Shock quickly gives way to panic, coloring my face a deeper crimson. I can feel all of their gazes on me. “W-what?”
He flashes a toothy grin and throws his head back, laughter bubbling up from his throat. “I’m just kidding! It’s a joke, baby. Calm down.”
I often struggle to understand his sense of humor, and whenever I bring it up, he claims I’m humorless. So, I keep quiet this time.
“We need you to relax, for real,” Joseph interjects, gesturing toward the bottles of alcohol on the coffee table. “Come on, drink with us.”

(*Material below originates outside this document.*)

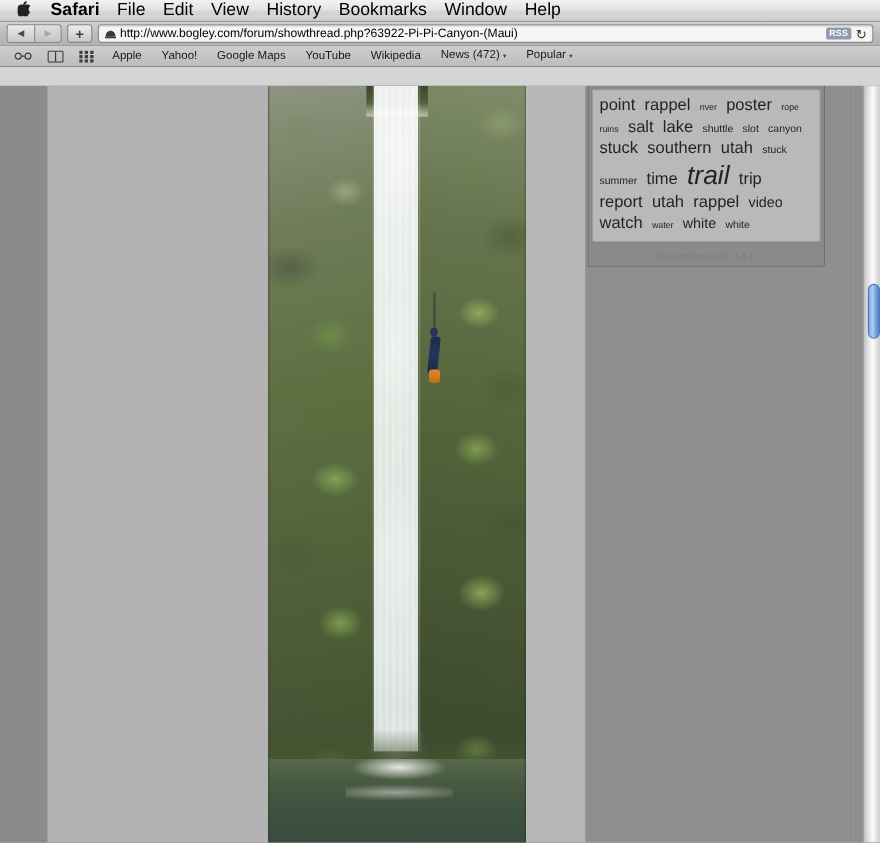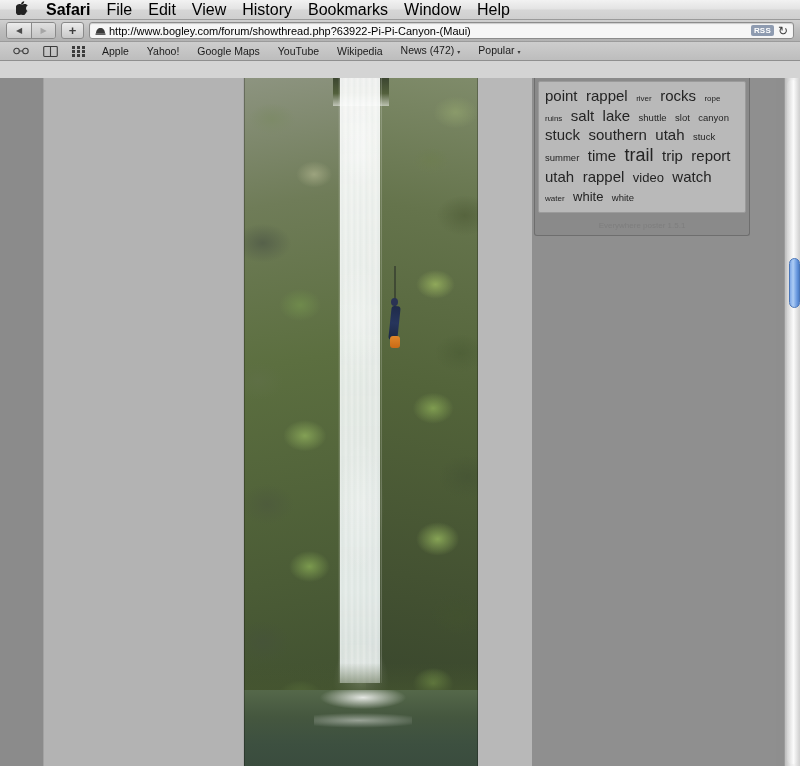"rocks" span.tag { text: rocks -> poster }
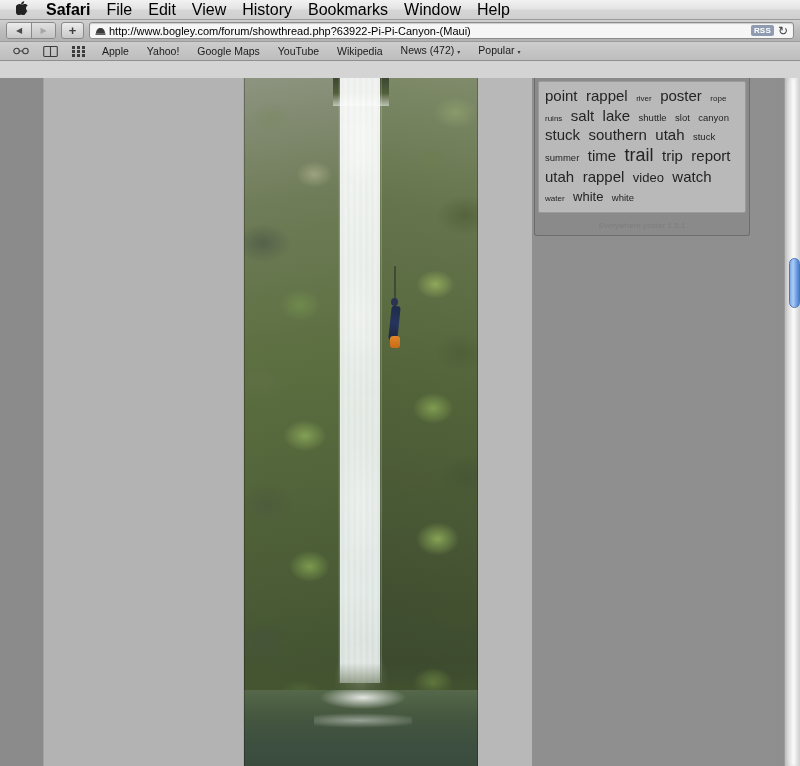"trail" .tag.s6 { font-size: 18px -> 24px; font-style: none -> italic }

I shake my head, picking at the skin around my nails to ground myself and stave off the urge to burst into tears. The anxiety surges within me, a sensation so intense it feels unreal—every part of my body burns with it, as if it’s consuming me alive.
“Thank you, but ? —”
“Your distress is so palpable I can almost taste it in the air,” Logan interrupts. “We came here to have a good time, Venetia. We want you to feel good, too.”
“Baby, come on,” Zayden whispers into my ear, placing a soft kiss on my earlobe. “You don’t want to make my friends uncomfortable, do you?”
I swallow hard. “No, of course not. I just ? —”
“How about this: we drink for a bit, spend a few more minutes here, and then I’ll call my father about that deal you mentioned?” he interjects, his tone dangerously soft. A flutter ignites in my stomach at the reminder of that deal that could help my mom, and the tension in my shoulders eases slightly. “What do you say?”
Without responding, I lean in, grab the unopened bottle, and unscrew the cap, bringing it closer to my lips. The bitter taste floods my mouth, and I squint in discomfort, pausing briefly before taking another sip and then setting the bottle down.
Zayden kisses the top of my head, and within minutes, the world around me starts to spin while a faint ringing fills my ears. I rub my eyes, and colorful dots swirl in my vision, a sense of dissociation settling in as the alcohol takes control.
The last thing I see is the bottles sitting before me, and it takes me a moment to realize that none of them, in particular, have been opened during the evening.